Separating Fact from FUD: ECB Board Member Calls for “Rigorous” Crypto Regulation

In a recent speech at the 22nd BIS Annual Conference, Fabio Panetta, a Member of the Executive Board of the European Central Bank, highlighted what he believes are the shortcomings of the crypto industry and, unsurprisingly, called for regulatory safeguards to address its “market failures and negative externalities.” 

Panetta emphasized the need to move beyond the “illusion of crypto-assets as easy money and recognize them for what they truly are: a form of gambling.” However, many of the points made in the speech lacked context or additional information. It must also be said that the irony of such comments coming from a body which has seen their currency devalued at breakneck speed cannot be ignored.
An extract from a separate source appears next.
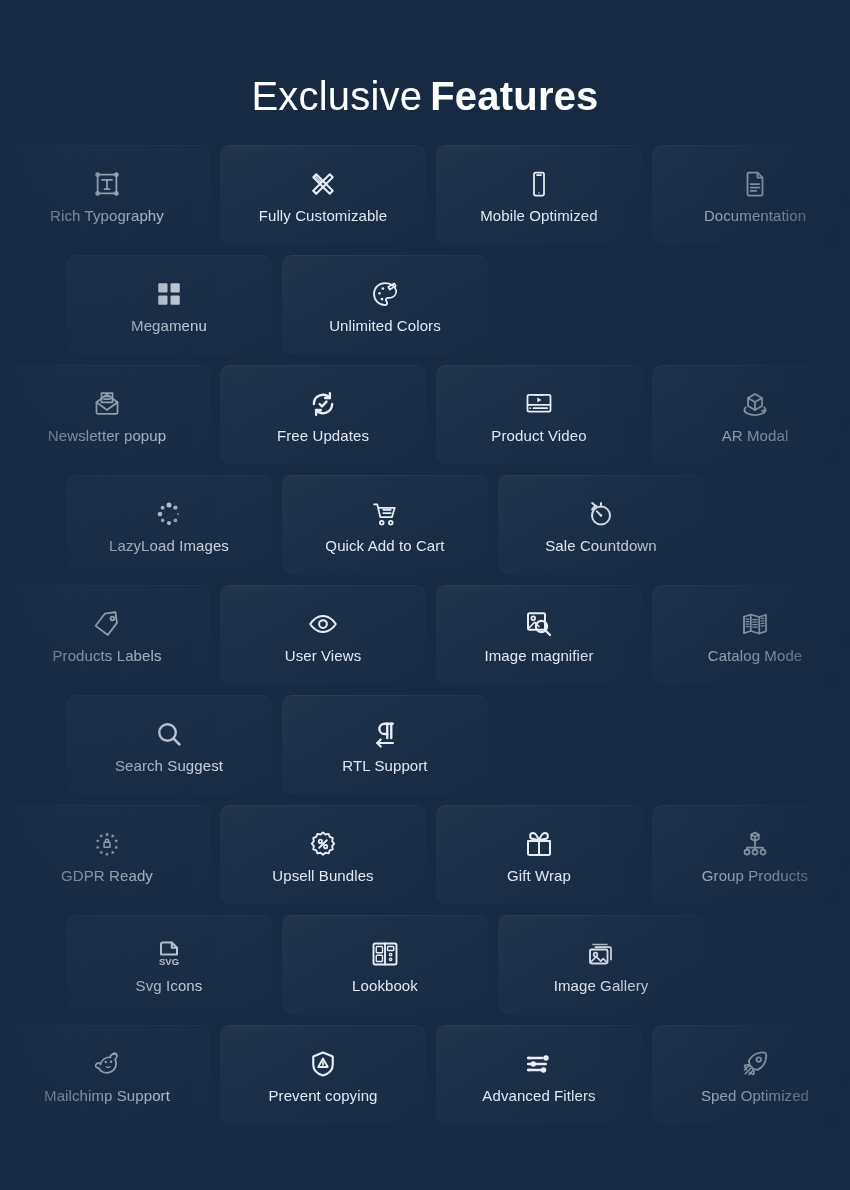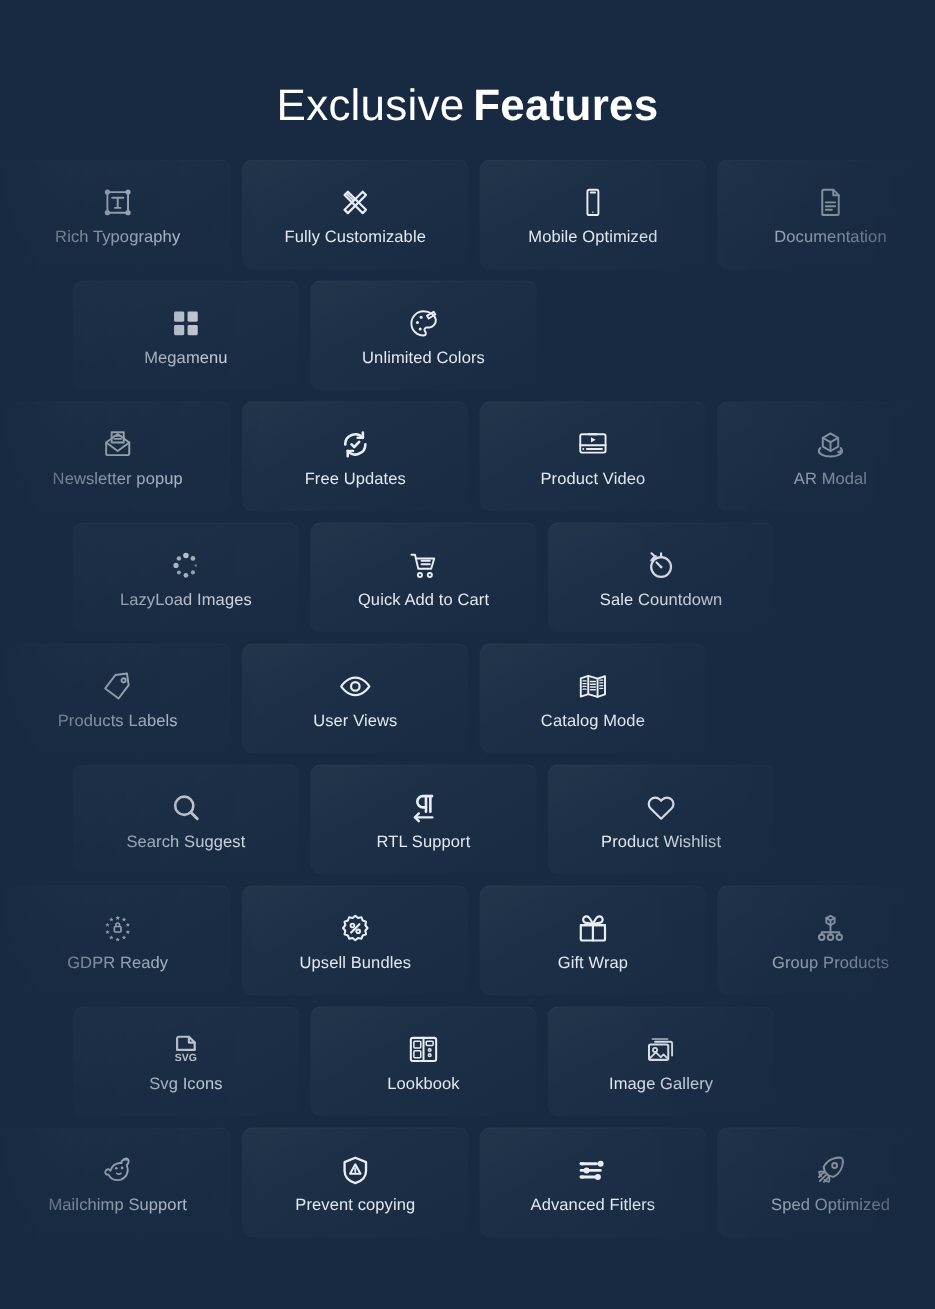"Image magnifier" div.card { html: none -> <div> <span> <svg> <rect></rect> <circle></circle> <path></path> <circle></circle> <path></path> </svg> </span> <span>Image magnifier</span> </div> }
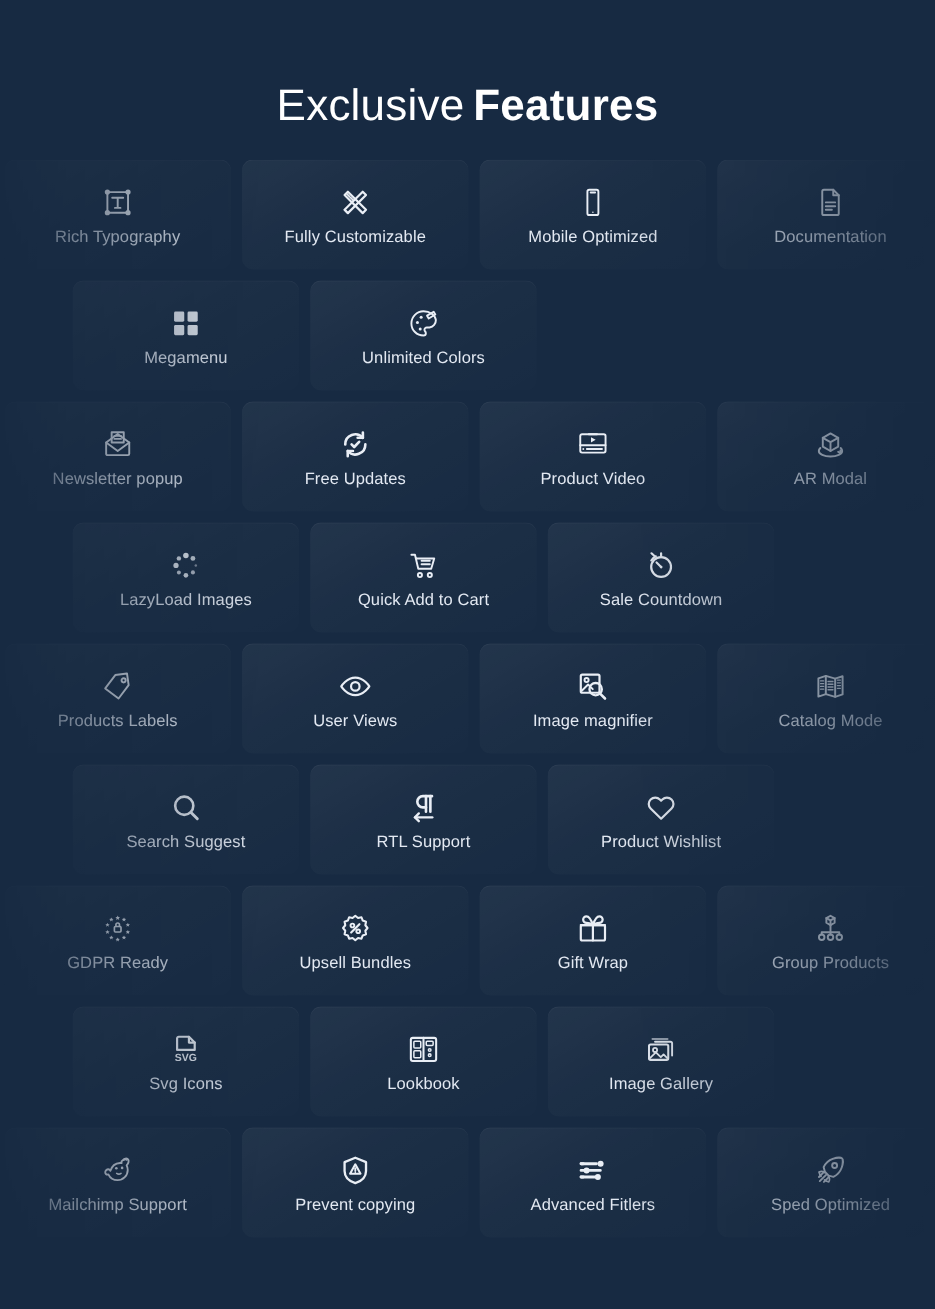"Product Wishlist" div.card { html: <div> <span> <svg> <path></path> </svg> </span> <span>Product Wishlist</span> </div> -> none }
In the interest of fairness, let’s take a look at what was glossed over, or not mentioned at all.

There Is No SEcond Best

First of all, Panetta appears to reveal in the first line of his speech that he is privy to something that the rest of the entire world isn’t; Satoshi Nakamoto’s origin story.

“Some 15 years ago, software developers using the pseudonym Satoshi Nakamoto created the source code of what they thought could be decentralised digital cash.”

Panetta here implies that more than one person was Satoshi, which is certainly a theory but not an ordained fact. Panetta ran with it anyway in front of a capacity crowd while representing the European Central Bank.

With that mystery now solved, Panetta goes on to detail how many lost money during the market crash of 2022 and have lost faith in the idea of crypto. Admittedly, there is much truth to this. However, it’s worth noting that Panetta’s chosen chart to illustrate the pullback from the 2021 highs also includes prices dating back to 2015. Ironically, this inadvertently showcases how Bitcoin and crypto have been the top-performing asset class over the past decade.

Financial markets, whether traditional or crypto, are prone to cycles of ups and downs. By painting the price volatility as a failure of crypto, Panetta failed to acknowledge that investing in any asset carries risks and that losses are a part of the game. Besides, if we follow Panetta’s logic, stocks would also be considered pure gambling. Yet, that’s far from the truth. 

Expert traders and investors rely on news, charts, and thorough research to make informed decisions about the companies they put money in. The same principles can be applied to crypto investments. Indeed, there’s an undeniable gambling element to crypto, but labelling the entire industry as such based on that alone is facetious.

Consider the shady manipulation, or rampant insider trading that happens in the stock market, along with the baffling market halting feature controlled by some centralized authority which can be switched on at any given moment. Is this our shining beacon of light when it comes to an example of a fine and healthy regulated market?

“Slow, expensive, and provides no societal benefits”

Panetta argued that transacting on blockchains can be inefficient, slow, and expensive, citing it “the blockchain trilemma.” However, he glossed over the numerous projects that have emerged to successfully address these issues, such as layer-two scaling solutions, saying simply “they have drawbacks of their own.” Not an untrue statement, but no elaboration given.

Panetta went on to argue that crypto assets have not provided any societal benefits. This statement ignores the numerous innovations that have emerged from the crypto industry which offer financial services to people who are excluded from traditional banking systems. 

Furthermore, Panetta expressed concerns about the ecological impact of crypto mining, particularly in relation to proof-of-work. While it’s true that certain mining processes still leave a lot to be desired, he failed to acknowledge the ongoing efforts to transition towards more sustainable methods like proof-of-stake. Interestingly, Panetta made no mention of the environmental impact of gold mining, which far outweighs that of Bitcoin.

Final Thoughts

In a completely predictable conclusion, Panetta’s skepticism culminated in a call for rigorous regulatory standards. It always does.

There is much to criticize the crypto space for, and it would be foolish for even the most ardent supporter of Web3 to say change is not needed. However, it would be just as foolish to call for the change to be dictated by a body of individuals who a) stand to lose a great deal of power if the regulation is not heavily weighted in their favor, and b) have failed with economic policy on their own turf.

While some of Panetta’s points may stem from a genuine desire to protect investors – one at least hopes so – it’s difficult to fully trust our leaders when faith in them is at an all-time low. The public has witnessed a lack of prioritization when it comes to safeguarding their interests, not just financially, but in almost all areas of life in recent years.